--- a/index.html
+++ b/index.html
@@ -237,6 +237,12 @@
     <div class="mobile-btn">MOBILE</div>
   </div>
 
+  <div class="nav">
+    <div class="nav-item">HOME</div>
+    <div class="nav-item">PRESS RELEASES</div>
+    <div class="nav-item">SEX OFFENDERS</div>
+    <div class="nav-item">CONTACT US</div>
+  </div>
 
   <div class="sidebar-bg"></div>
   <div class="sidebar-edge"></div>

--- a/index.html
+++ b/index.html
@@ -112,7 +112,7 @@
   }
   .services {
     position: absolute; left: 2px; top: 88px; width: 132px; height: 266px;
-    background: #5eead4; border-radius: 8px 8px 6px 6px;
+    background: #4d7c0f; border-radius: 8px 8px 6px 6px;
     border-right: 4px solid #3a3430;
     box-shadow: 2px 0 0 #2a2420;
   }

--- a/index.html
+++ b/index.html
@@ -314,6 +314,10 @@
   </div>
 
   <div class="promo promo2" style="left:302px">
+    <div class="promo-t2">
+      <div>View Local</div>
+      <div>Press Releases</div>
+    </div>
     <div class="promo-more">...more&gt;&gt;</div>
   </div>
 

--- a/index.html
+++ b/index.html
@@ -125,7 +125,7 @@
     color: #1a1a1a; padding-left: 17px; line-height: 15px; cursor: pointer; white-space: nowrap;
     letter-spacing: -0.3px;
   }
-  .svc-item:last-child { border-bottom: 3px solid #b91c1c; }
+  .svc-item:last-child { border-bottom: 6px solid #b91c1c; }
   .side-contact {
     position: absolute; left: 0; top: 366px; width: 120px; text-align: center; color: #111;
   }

_____

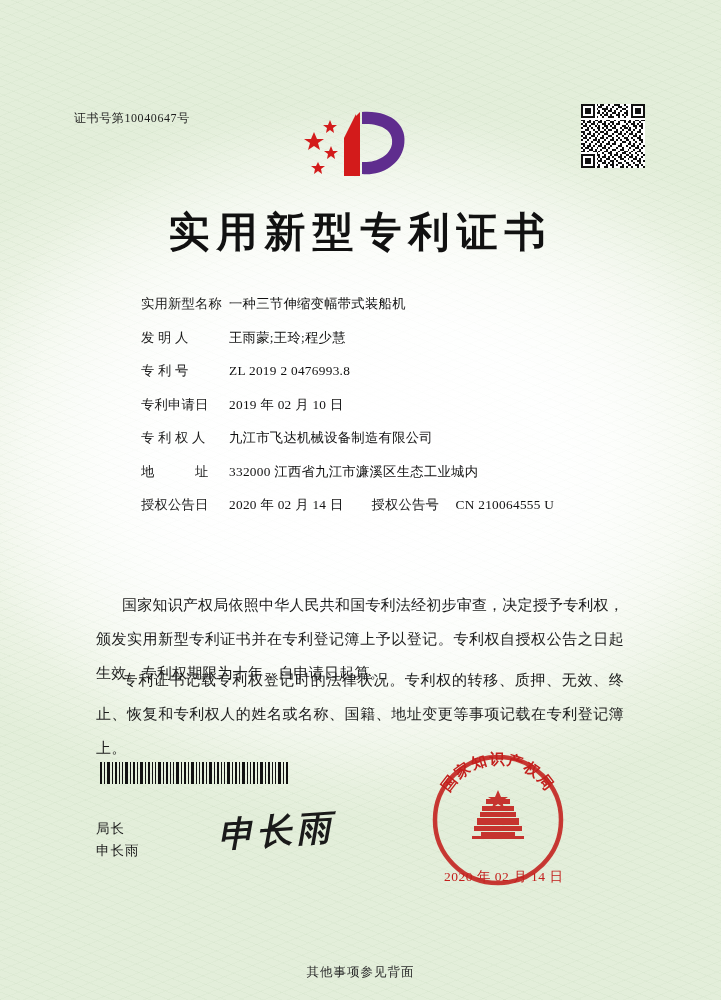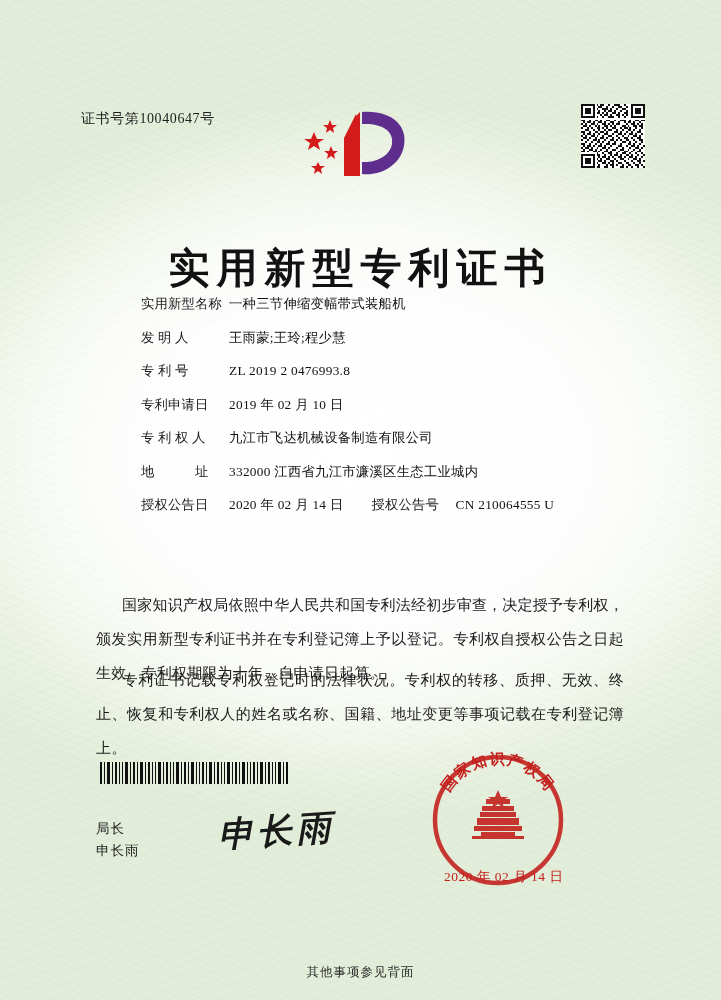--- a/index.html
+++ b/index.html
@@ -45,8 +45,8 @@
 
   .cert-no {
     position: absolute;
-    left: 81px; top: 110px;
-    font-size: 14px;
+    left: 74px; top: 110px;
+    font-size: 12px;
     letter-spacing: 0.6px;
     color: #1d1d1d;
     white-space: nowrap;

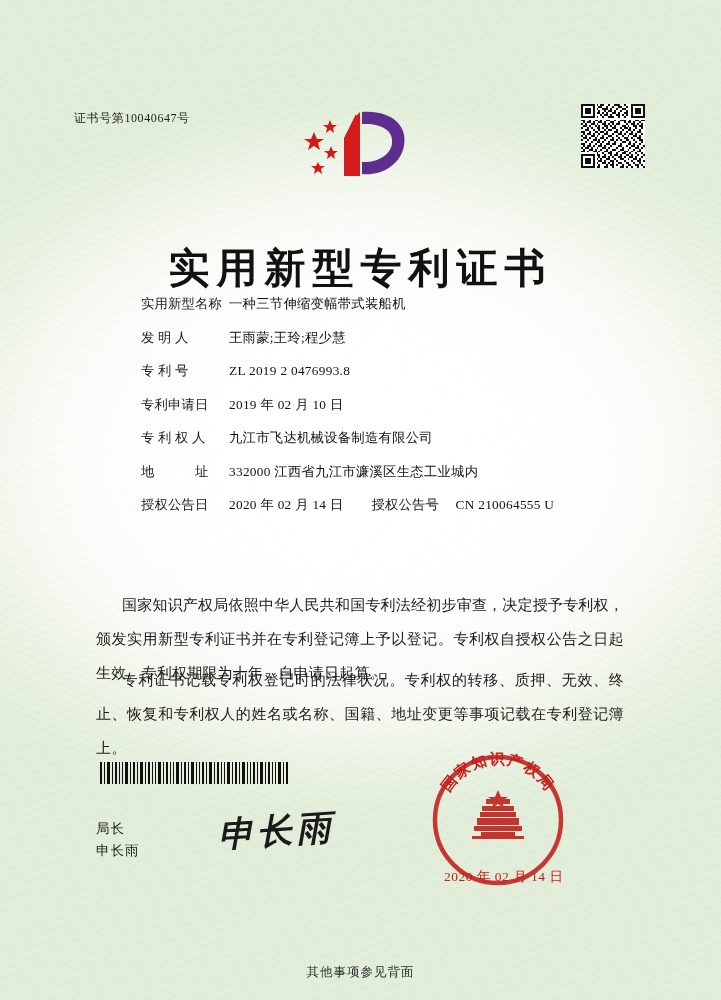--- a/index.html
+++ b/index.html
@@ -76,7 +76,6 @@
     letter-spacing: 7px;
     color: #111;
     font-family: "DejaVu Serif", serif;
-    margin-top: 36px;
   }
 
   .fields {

_____

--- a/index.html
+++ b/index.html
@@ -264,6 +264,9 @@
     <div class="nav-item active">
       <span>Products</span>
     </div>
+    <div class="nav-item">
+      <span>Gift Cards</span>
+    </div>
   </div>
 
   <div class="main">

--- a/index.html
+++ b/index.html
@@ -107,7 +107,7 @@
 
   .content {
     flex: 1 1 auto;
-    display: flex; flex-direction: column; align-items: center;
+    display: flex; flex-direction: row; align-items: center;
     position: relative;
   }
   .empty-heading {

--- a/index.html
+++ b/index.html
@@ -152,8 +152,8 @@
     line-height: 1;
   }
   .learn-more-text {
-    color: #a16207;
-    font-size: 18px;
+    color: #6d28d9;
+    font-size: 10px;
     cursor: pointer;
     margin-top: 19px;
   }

_____

§ Task to complete: For the word "span", count how many lines of the entries contain it; give the number and nothing more.

§ Result: 2